Aim of the task
Each line of the data below between the one containing "平成28年度 | 死体火葬: 597 -> 579" and the one containing "平成30年度 | 死胎火葬: 6 -> 7", both included, is to be repeated exactly. Please omit pictures.

######

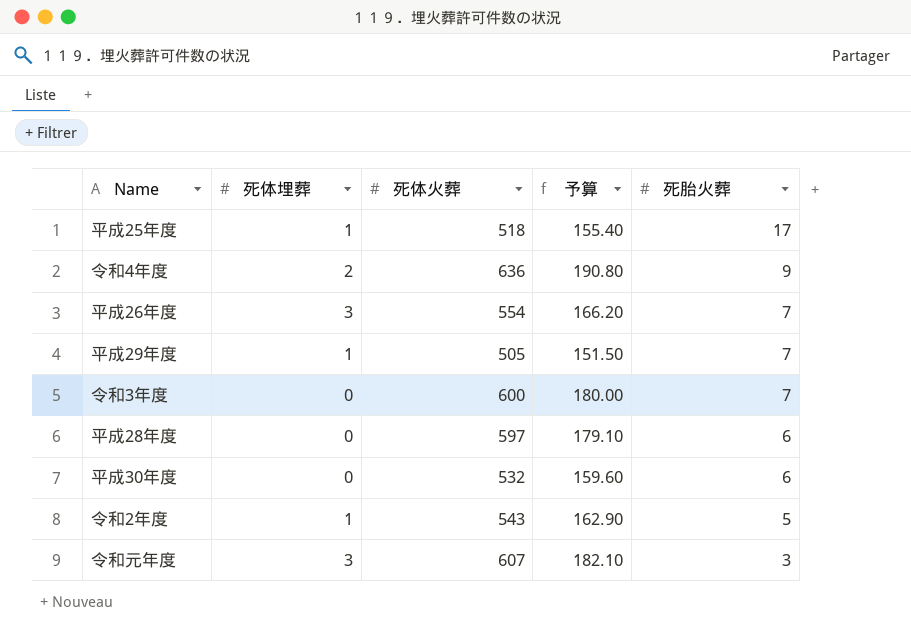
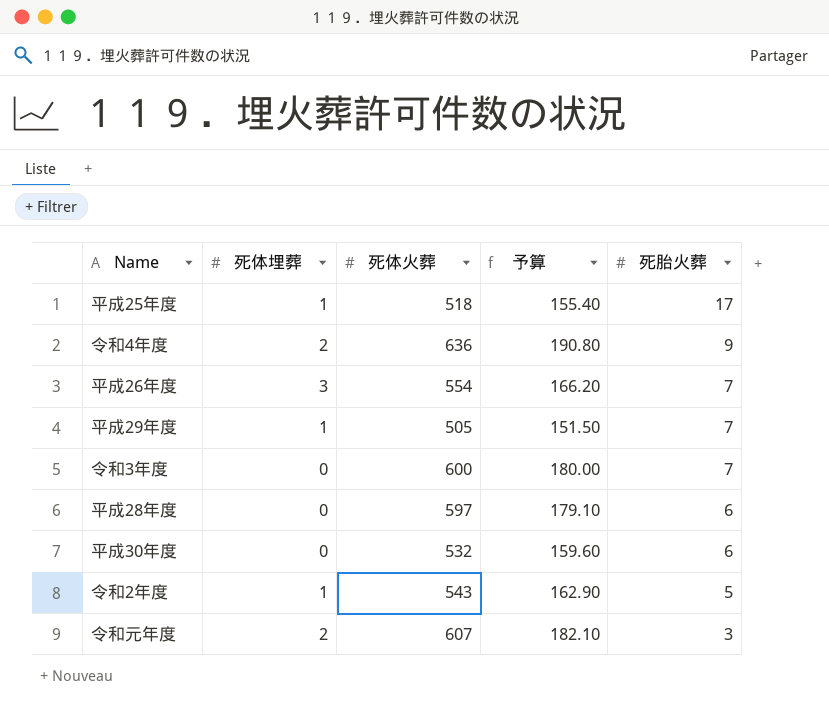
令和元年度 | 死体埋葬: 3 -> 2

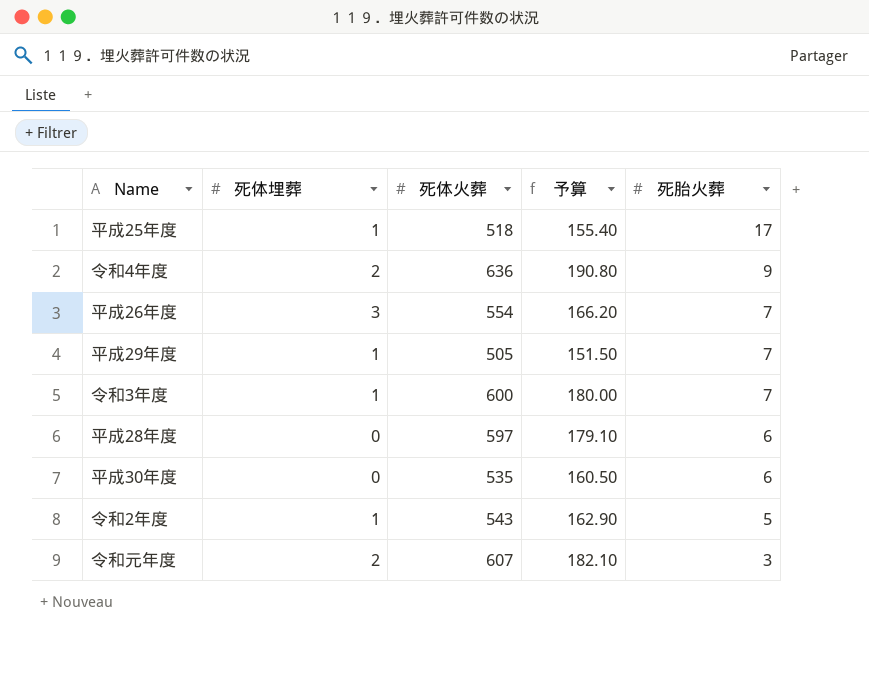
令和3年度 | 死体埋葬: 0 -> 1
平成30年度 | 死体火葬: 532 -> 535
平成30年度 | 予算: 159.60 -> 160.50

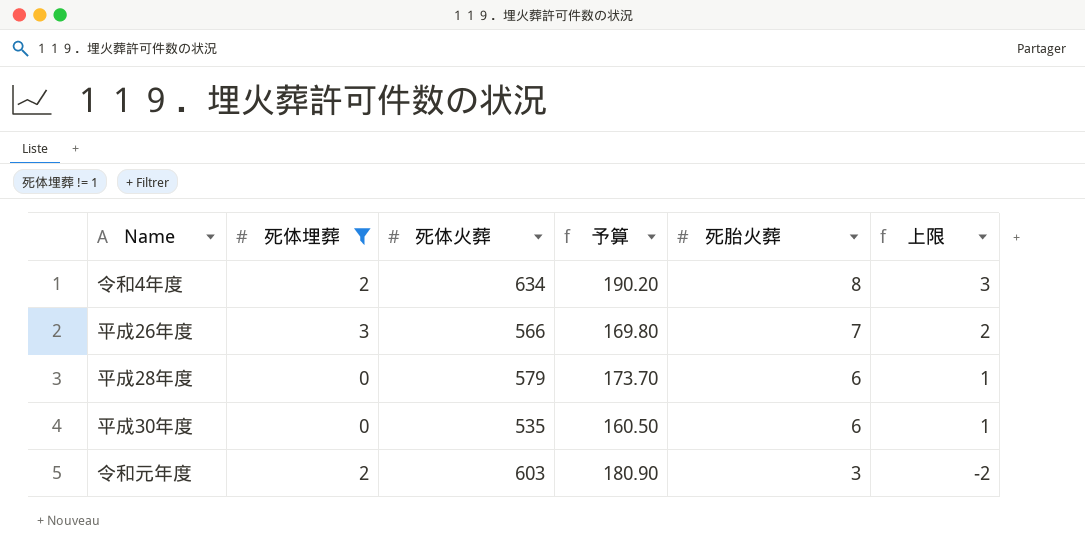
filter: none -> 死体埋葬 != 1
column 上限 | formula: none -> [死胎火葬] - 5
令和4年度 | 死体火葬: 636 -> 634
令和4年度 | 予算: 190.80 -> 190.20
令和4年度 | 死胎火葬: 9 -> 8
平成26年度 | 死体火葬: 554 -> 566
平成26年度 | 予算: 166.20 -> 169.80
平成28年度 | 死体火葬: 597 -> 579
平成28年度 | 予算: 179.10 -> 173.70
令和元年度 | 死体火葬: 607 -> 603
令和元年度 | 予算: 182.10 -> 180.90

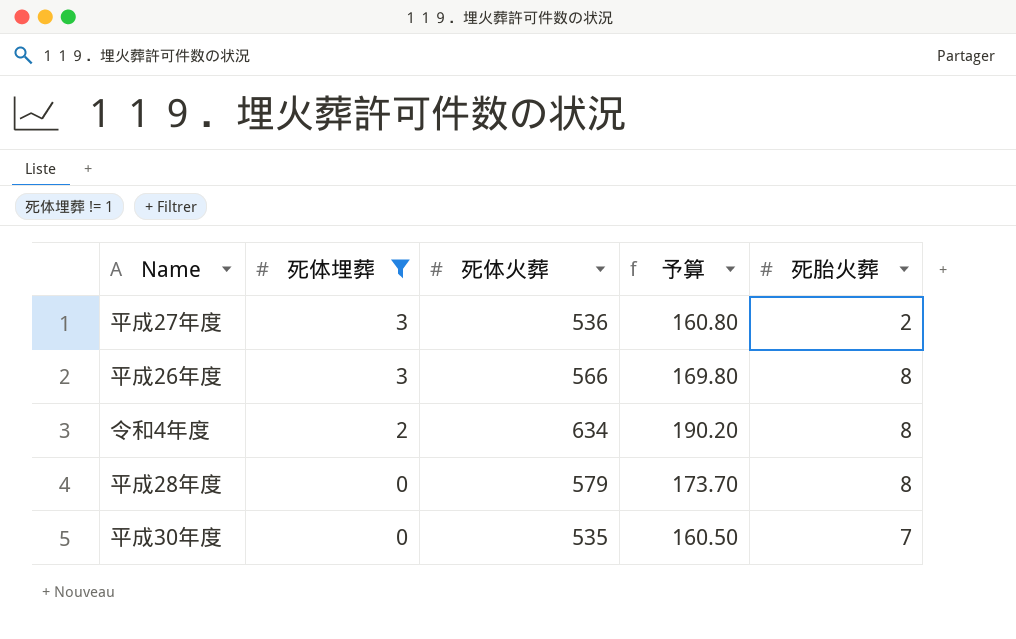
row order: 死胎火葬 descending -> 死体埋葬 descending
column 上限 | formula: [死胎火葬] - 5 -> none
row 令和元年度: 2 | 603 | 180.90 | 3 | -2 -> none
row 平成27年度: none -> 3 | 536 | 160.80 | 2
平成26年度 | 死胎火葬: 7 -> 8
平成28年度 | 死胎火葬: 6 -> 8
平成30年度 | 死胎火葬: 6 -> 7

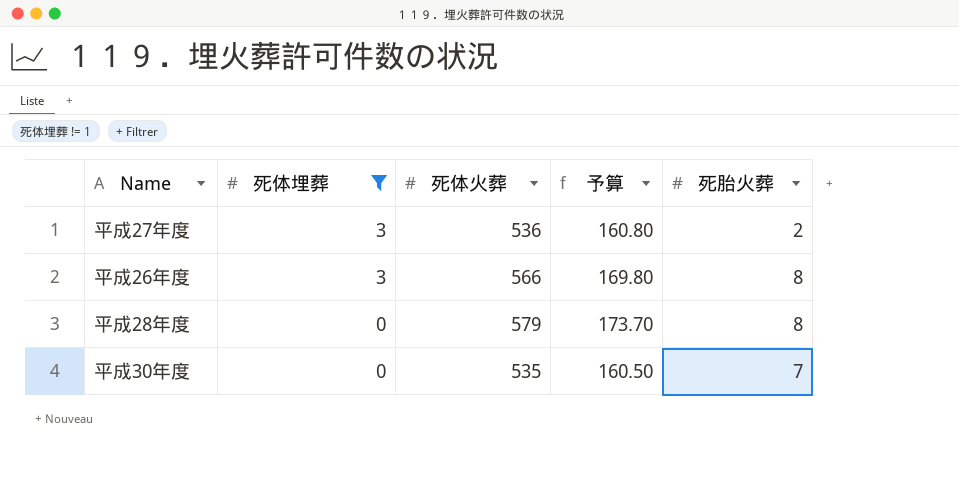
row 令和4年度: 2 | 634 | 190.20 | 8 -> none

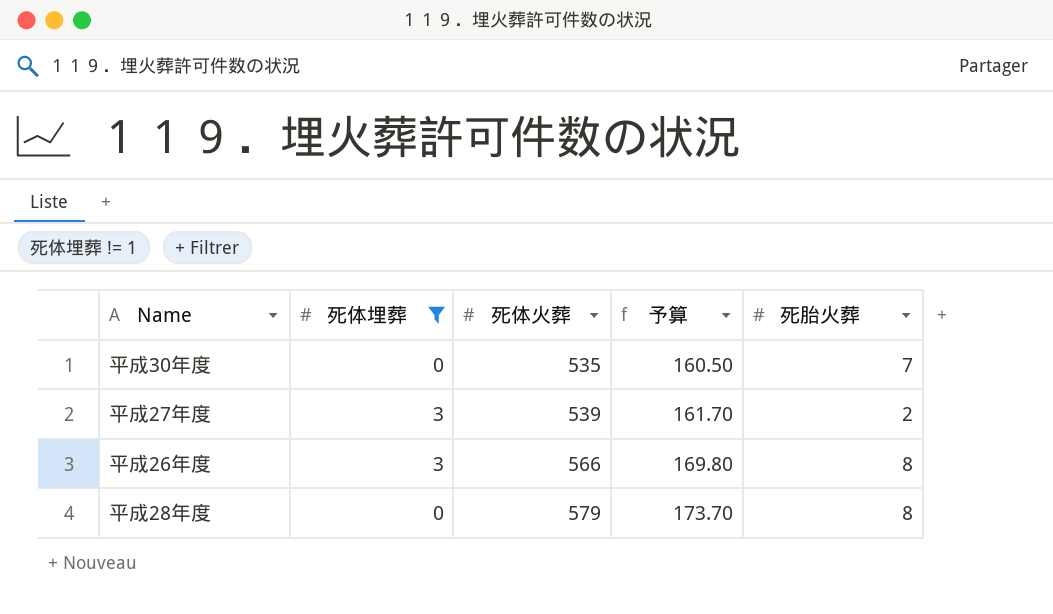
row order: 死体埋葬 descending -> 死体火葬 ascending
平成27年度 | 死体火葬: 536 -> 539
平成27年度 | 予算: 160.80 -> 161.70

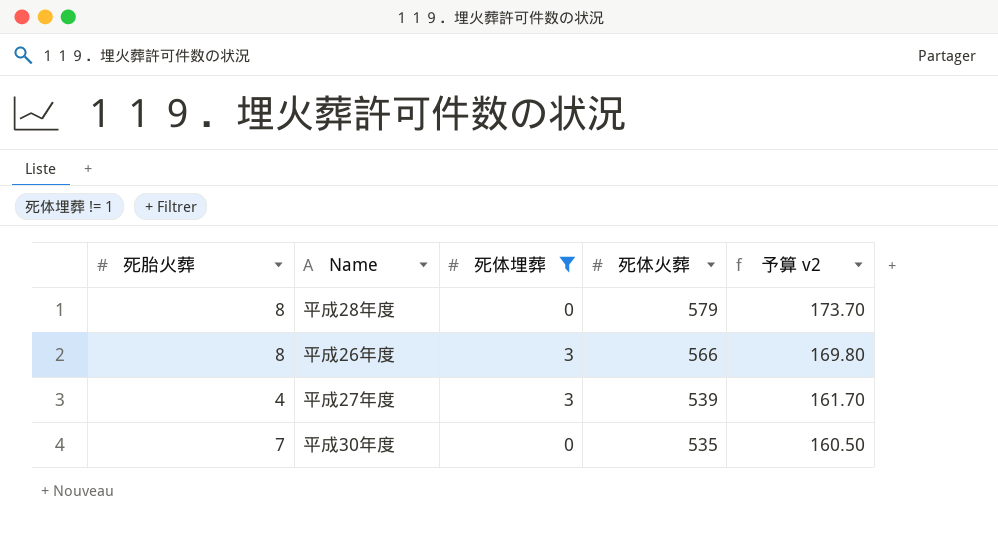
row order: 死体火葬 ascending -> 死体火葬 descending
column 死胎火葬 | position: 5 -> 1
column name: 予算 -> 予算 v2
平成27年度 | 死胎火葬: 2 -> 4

######

Result below
平成28年度 | 死体火葬: 597 -> 579
平成28年度 | 予算: 179.10 -> 173.70
令和元年度 | 死体火葬: 607 -> 603
令和元年度 | 予算: 182.10 -> 180.90

row order: 死胎火葬 descending -> 死体埋葬 descending
column 上限 | formula: [死胎火葬] - 5 -> none
row 令和元年度: 2 | 603 | 180.90 | 3 | -2 -> none
row 平成27年度: none -> 3 | 536 | 160.80 | 2
平成26年度 | 死胎火葬: 7 -> 8
平成28年度 | 死胎火葬: 6 -> 8
平成30年度 | 死胎火葬: 6 -> 7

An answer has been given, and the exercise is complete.